Percy Jackson and the Lightning Thief (audiobook)

5 03 2010

After work, I stopped by my home, then drove about four and a half hours to my parents’ house.  I decided to listen to my newest audiobook since it was the audiobook in my library I’ve heard the fewest times (about 2 and a third):  Percy Jackson and the Lightning Thief.

I have very mixed feelings about this book.  I have only exprienced it as an audiobook, and I find much to dislike about it.  While I generally love audiobooks as a form, and do not mind experiencing stories in this form alone, I find myself regretting not reading a hard copy of Percy Jackson prior to listening to it.  I’m convinced there is a lot to like in this book (though there is certainly much to critique as well).

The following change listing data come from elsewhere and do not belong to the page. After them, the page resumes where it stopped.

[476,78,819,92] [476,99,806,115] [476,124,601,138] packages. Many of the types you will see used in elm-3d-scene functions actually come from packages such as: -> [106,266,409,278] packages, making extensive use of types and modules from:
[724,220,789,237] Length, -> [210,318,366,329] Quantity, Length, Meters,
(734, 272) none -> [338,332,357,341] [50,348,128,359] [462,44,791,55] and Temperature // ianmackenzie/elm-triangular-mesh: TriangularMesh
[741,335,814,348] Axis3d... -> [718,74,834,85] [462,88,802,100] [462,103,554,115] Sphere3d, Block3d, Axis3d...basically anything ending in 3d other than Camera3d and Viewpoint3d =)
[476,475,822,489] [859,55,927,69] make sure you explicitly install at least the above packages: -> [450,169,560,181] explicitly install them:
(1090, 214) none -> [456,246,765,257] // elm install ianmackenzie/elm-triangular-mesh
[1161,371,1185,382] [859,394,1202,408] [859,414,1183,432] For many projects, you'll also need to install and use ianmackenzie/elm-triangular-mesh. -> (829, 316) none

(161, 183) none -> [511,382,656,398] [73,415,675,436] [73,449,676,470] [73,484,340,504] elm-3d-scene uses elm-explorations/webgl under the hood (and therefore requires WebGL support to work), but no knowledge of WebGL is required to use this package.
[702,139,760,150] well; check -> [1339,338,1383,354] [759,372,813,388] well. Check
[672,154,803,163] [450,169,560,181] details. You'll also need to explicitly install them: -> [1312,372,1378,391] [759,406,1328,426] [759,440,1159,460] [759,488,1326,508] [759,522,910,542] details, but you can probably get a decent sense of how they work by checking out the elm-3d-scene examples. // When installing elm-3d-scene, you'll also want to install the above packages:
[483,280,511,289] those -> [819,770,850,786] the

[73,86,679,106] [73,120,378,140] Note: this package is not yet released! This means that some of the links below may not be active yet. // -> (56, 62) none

Unfortunately, I find it hard to identify with Percy and get invested in the story largely because of the way the reader expresses the book.  I don’t want to say he’s a bad reader, especially because I feel audiobook reading is a very intricate, difficult, and variable art.  His intonation choices and expression of his interpretations of the characters are just not pleasing to me.  More accurately, when listening closely, I’m pretty sure I would interpret the characters’ words and actions differently in my head while reading the book than this reader does to the point where my interpretations of characters’ attitudes and emotions could actually change quite a bit.

I don’t want to spoil the story for anyone, so I will stop here because I don’t think I can describe my experience in more detail without giving specific examples.  Suffice it to say, I would recommend reading the first Percy Jackson book from a hard copy before listening to the audiobook.  If you’re anything like me, I think you will find it much more enjoyable of a read than a listen.